We've taken (c) as a very reasonable usability feedback. Now, we would be
displaying the opcodes as part of the dprobes query results. Hope that
would help.
It's good to hear that you've found dprobes useful and that you ported it
to 2.4 yourself. Do send us any comments, suggestions, improvements etc
that come to mind as you use it or go through the code.
Regards
Suparna
Suparna Bhattacharya
Systems Software Group, IBM Global Services, India
E-mail : bsuparna@in.ibm.com
Phone : 91-80-5267117, Extn : 2525
Richard J Moore@IBMGB
10/19/2000 01:27 AM
To: DProbes Team India
cc:
From: Richard J Moore/UK/IBM@IBMGB
Subject: Re: [ANNOUNCE] DProbes 1.1
Richard Moore - RAS Project Lead - Linux Technology Centre (PISC).
http://oss.software.ibm.com/developerworks/opensource/linux
Office: (+44) (0)1962-817072, Mobile: (+44) (0)7768-298183
IBM UK Ltd, MP135 Galileo Centre, Hursley Park, Winchester, SO21 2JN, UK
---------------------- Forwarded by Richard J Moore/UK/IBM on 18/10/2000
20:57 ---------------------------
Andi Kleen <ak@suse.de> on 18/10/2000 18:38:13
Please respond to Andi Kleen <ak@suse.de>
To: Richard J Moore/UK/IBM@IBMGB
cc: linux-kernel@vger.kernel.org
Subject: Re: [ANNOUNCE] DProbes 1.1
Hallo Richard,
On Wed, Oct 18, 2000 at 10:44:11AM +0100, richardj_moore@uk.ibm.com wrote:
>
>
> We've release v1.1 of DProbes - deatils and code is on the DProbes web
> page.
>
> the enhancements include:
>
> - DProbes for kernel version 2.4.0-test7 is now available.
First thanks for this nice work.
I ported the older 1.0 dprobes to 2.4 a few weeks ago for my own use.
It is very useful for kernel work. Unfortunately the user space support
had still one ugly race which I didn't fix because it required too
extensive changes for my simple port (and it didn't concern me because
I only use kernel level breakpoints)
I see the problems are still in 1.1.
(a) The problem is the vma loop in process_recs_in_cow_pages over the vmas
of an
address_space. In 2.4 the only way to do that safely is to hold the
address_space spinlock. Unfortunately you cannot take the semaphore
or execute handle_mm_fault while holding the spinlock, because they could
sleep. The only way I think to do it relatively race free without adding
locks
to the core VM is to do it two pass (first collect all the mms with mmget()

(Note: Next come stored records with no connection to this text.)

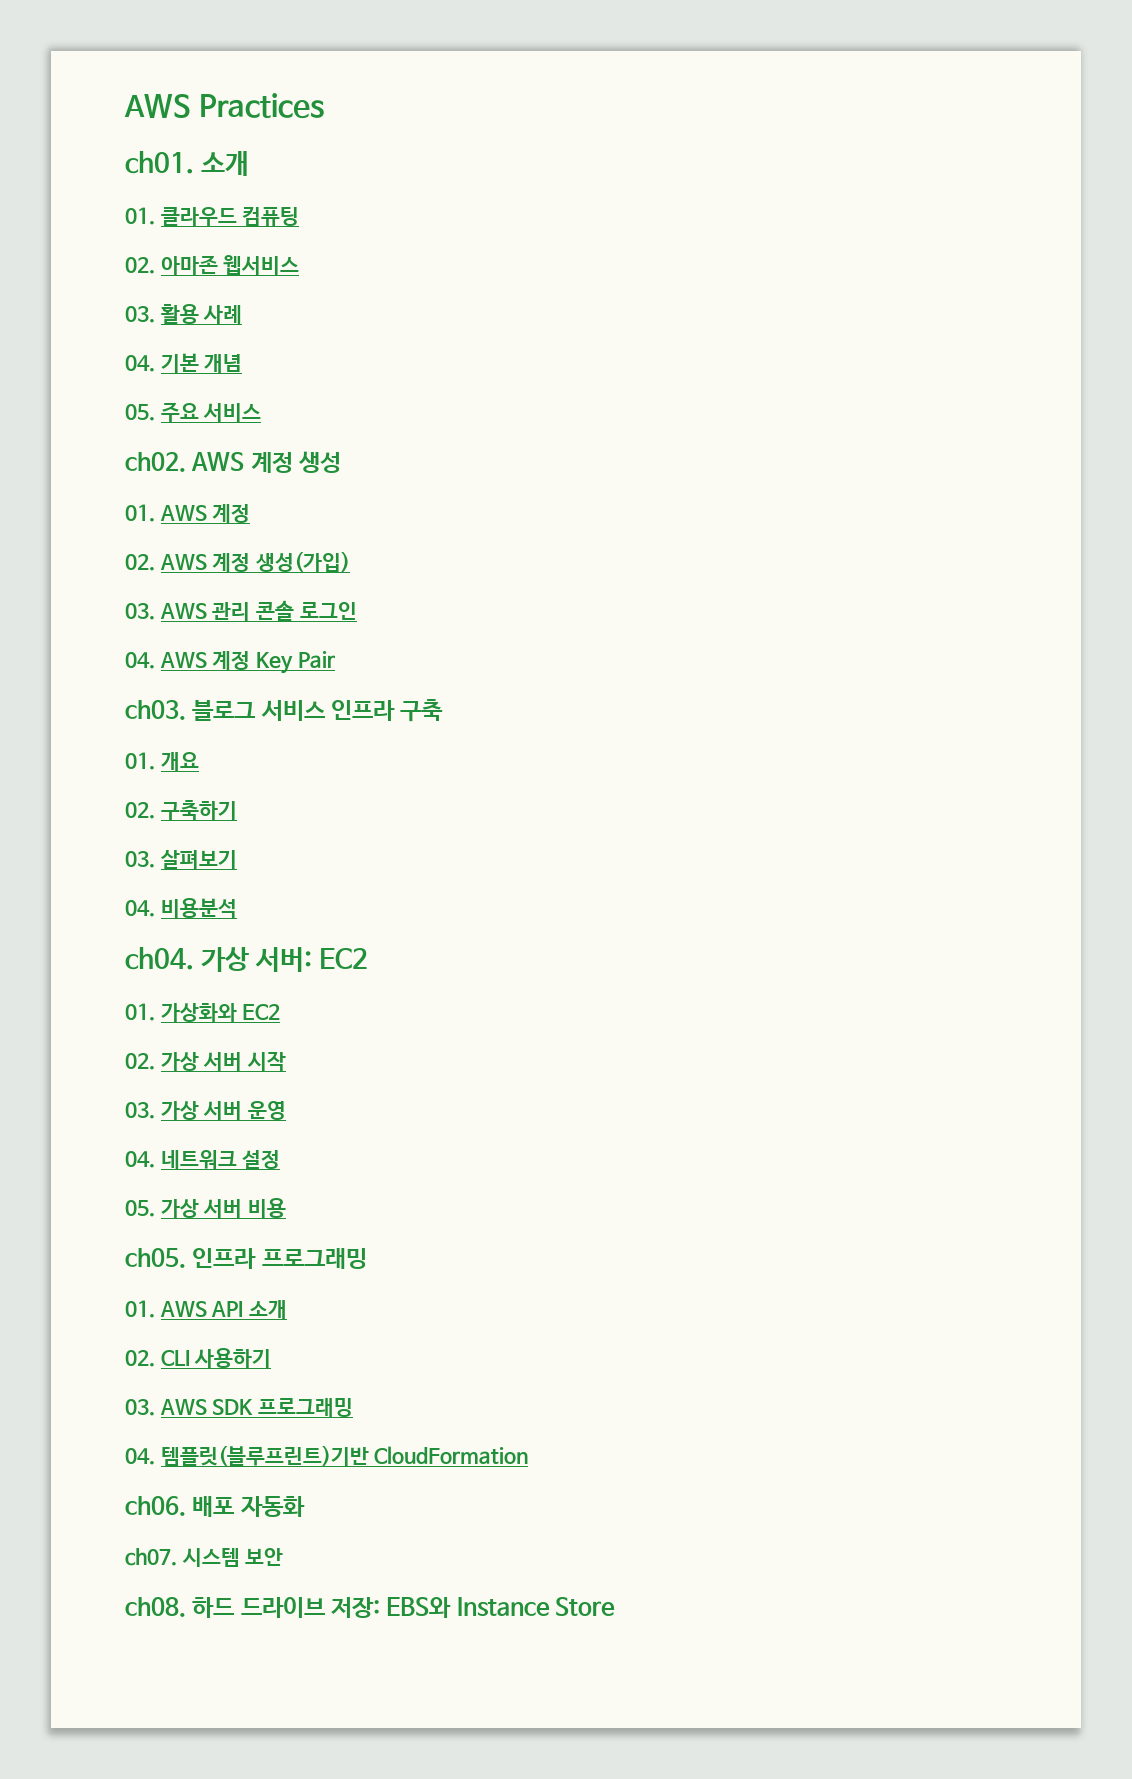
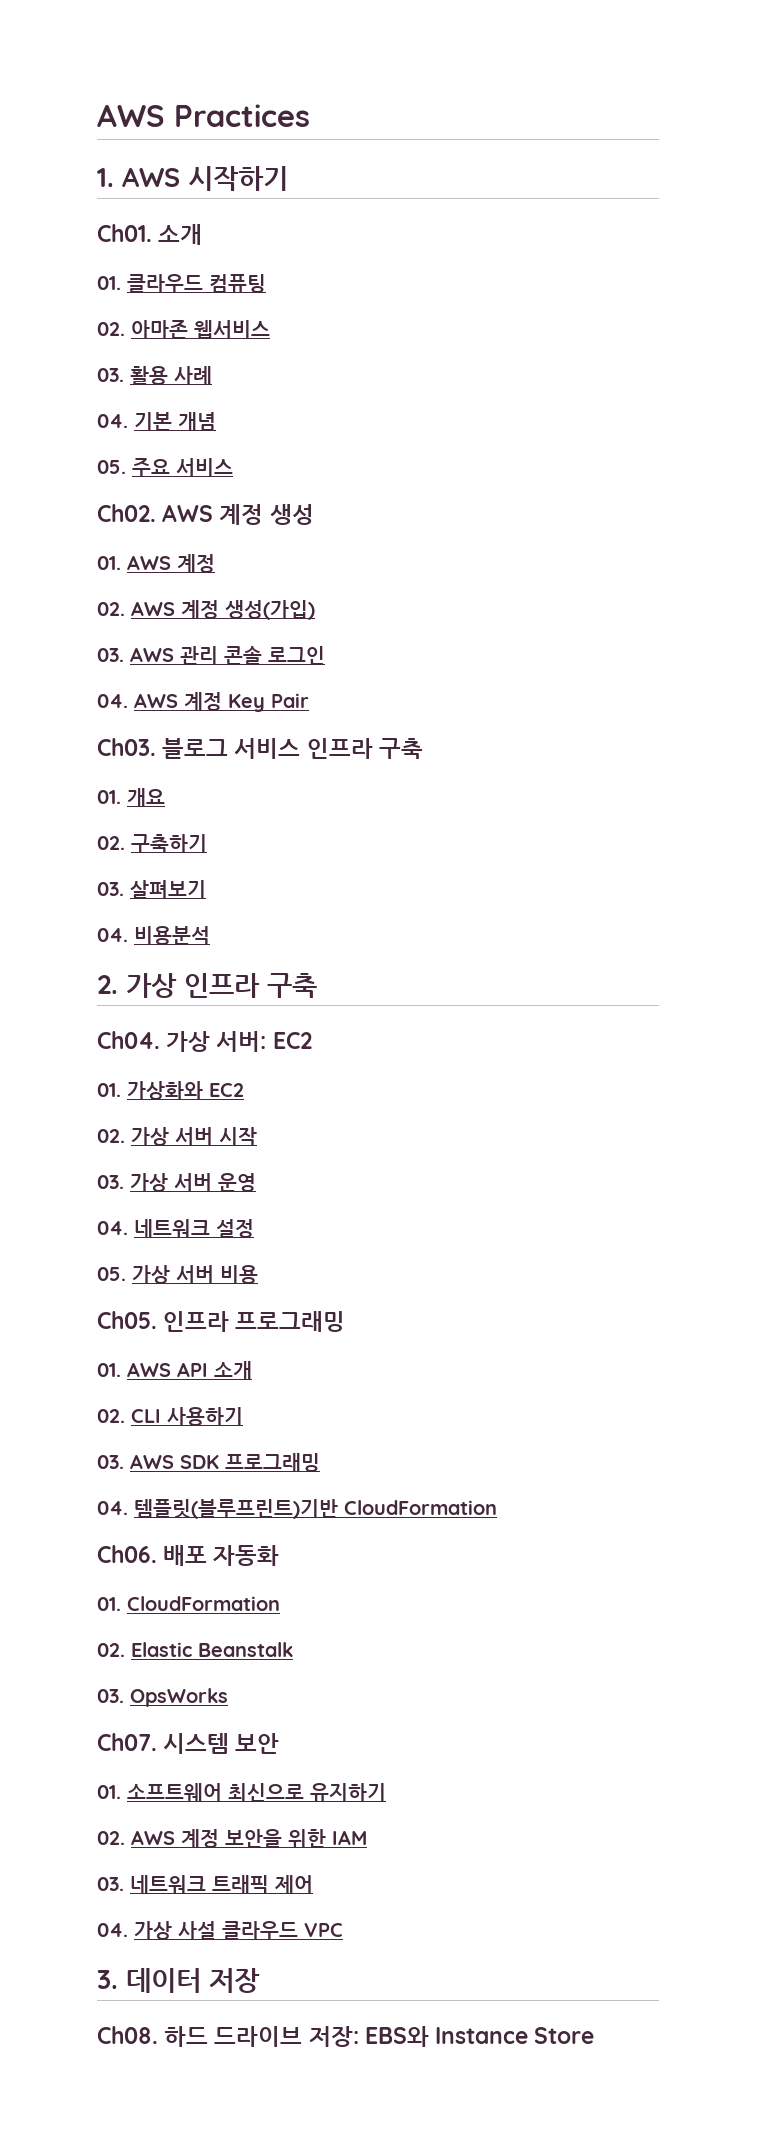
[125,151,194,174] ch01. -> [97,166,288,191] [97,224,152,242] 1. AWS 시작하기 // Ch01.
[125,452,186,472] ch02. -> [97,504,156,522] Ch02.
[125,700,186,720] ch03. -> [97,738,156,756] Ch03.
[125,947,194,970] ch04. -> [97,973,317,998] [97,1031,160,1049] 2. 가상 인프라 구축 // Ch04.
[125,1248,186,1268] ch05. -> [97,1311,157,1329] Ch05.
[125,1496,186,1516] ch06. -> [97,1545,157,1563] Ch06.
[125,1548,284,1567] [125,1597,186,1617] ch07. 시스템 보안 // ch08. -> [97,1596,280,1611] [97,1642,293,1657] [97,1688,228,1707] [97,1733,280,1754] [97,1783,386,1802] [97,1829,367,1848] [97,1875,313,1894] [97,1921,343,1940] [97,1968,260,1993] [97,2026,158,2044] 01. CloudFormation // 02. Elastic Beanstalk // 03. OpsWorks // Ch07. 시스템 보안 // 01. 소프트웨어 최신으로 유지하기 // 02. AWS 계정 보안을 위한 IAM // 03. 네트워크 트래픽 제어 // 04. 가상 사설 클라우드 VPC // 3. 데이터 저장 // Ch08.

and their addresses in a separate list with the spinlock and then process
it
with the spinlock released)
(b) Then dp_vaddr_to_page has another race. It cannot hold the mm semaphore
because that would deadlock with handle_mm_struct. Not holding it means
though that the page could be swapped out again after you faulted it in
before you have a change to access it. It probably can be done with an
loop that checks and locks the page atomically (e.g. using cmpexchg)
and retries the handle_mm_fault as needed.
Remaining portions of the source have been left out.